Während neue Formen der Musikvermittlung noch durchdacht werden wollen, sind zwei bedeutende Komponistenporträts, in denen die Porträtierten auch als Personen greifbar gemacht würden, bereits in Arbeit. Zum 70. Geburtstag steht in seinem Porträt – auch mit Werken seiner Schüler Eva Sindichakis, Christoph Garbe und Minas Borboudakis – Wilfried Hiller selbst Rede und Antwort. Da Sofia Gubaidulina zum 80. Geburtstag wohl nicht bemüht werden kann, lud Elsner die der Komponistin eng freundschaftlich verbundene Akkordeonistin Elsbeth Moser ein, biographische Bezüge herzustellen. Im Zeitsprung erklingen dann Werke von Webern und Bach.

Zum 25. Jubiläum des Vereins Neue Musik in Bamberg e.V. plant Elsner ein Projekt mit Musik im öffentlichen Raum mit Uraufführungen und unter Mitwirkung Bamberger sowie Münchner Musiker, um die Verbindung der Tage der Neuen Musik zur Stadt zu stärken. Den Leitgedanken der Begegnung soll indes eine gesellige Soiree mit Werken von Rodion Shchedrin, Dan Dediu  und Jörn Arnecke verdeutlichen.

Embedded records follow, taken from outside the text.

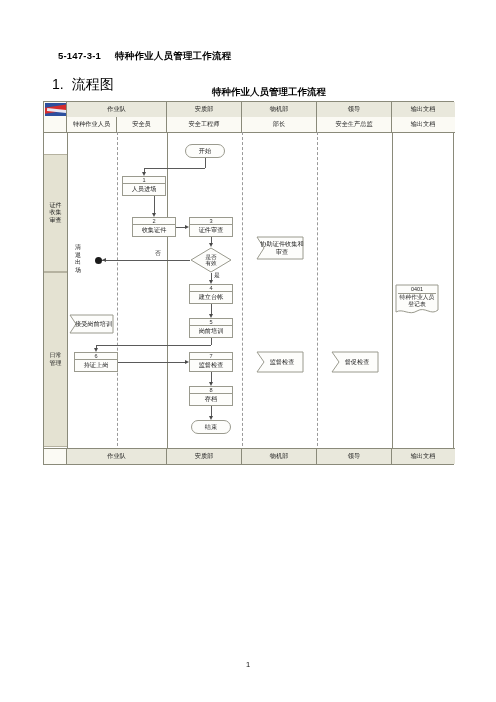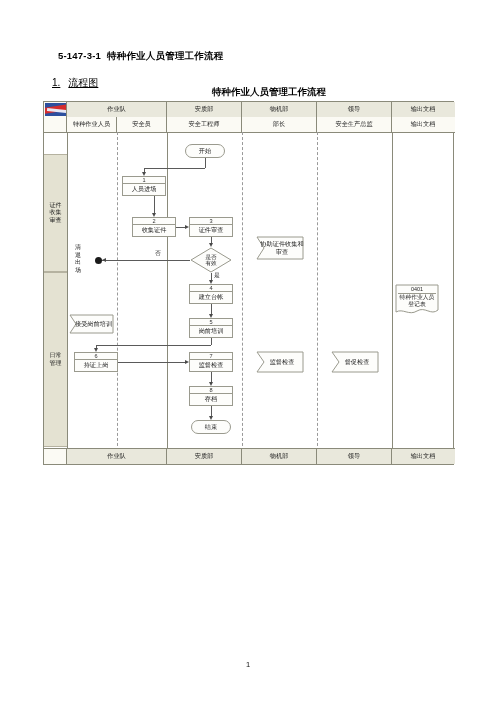--- a/index.html
+++ b/index.html
@@ -30,7 +30,7 @@
     letter-spacing: .2px;
     white-space: nowrap;
   }
-  .doc-title .code { margin-right: 6px; }
+  .doc-title .code { margin-right: 14px; }
   .section-title {
     position: absolute;
     left: 52px; top: 76px;

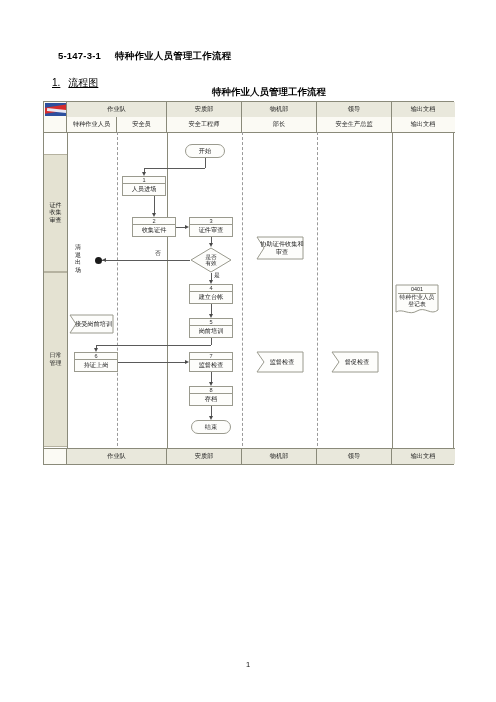--- a/index.html
+++ b/index.html
@@ -34,9 +34,8 @@
   .section-title {
     position: absolute;
     left: 52px; top: 76px;
-    font-size: 10px;
+    font-size: 14px;
     white-space: nowrap;
-    text-decoration: underline;
   }
   .section-title .num { margin-right: 8px; }
   .chart-title {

Einen wichtigen Bestandteil wird künftig ein anspruchsvolles Kinder- und Jugendprogramm bilden. Die Unvoreingenommenheit des jungen Publikums will Elsner damit zur Stütze des Festivals machen. Ein Workshop für freie Improvisation (Dozentin: Birgit Saßmannshaus) ab 9 Jahren, für Neue Kammermusik ab 15 Jahren mit fortgeschrittenen Instrumentalisten und das Kinderkonzert „Sternenbilder“ mit Musik von Wilfried Hiller haben bereits ihren Platz im Programm, das im Januar komplett präsentiert wird.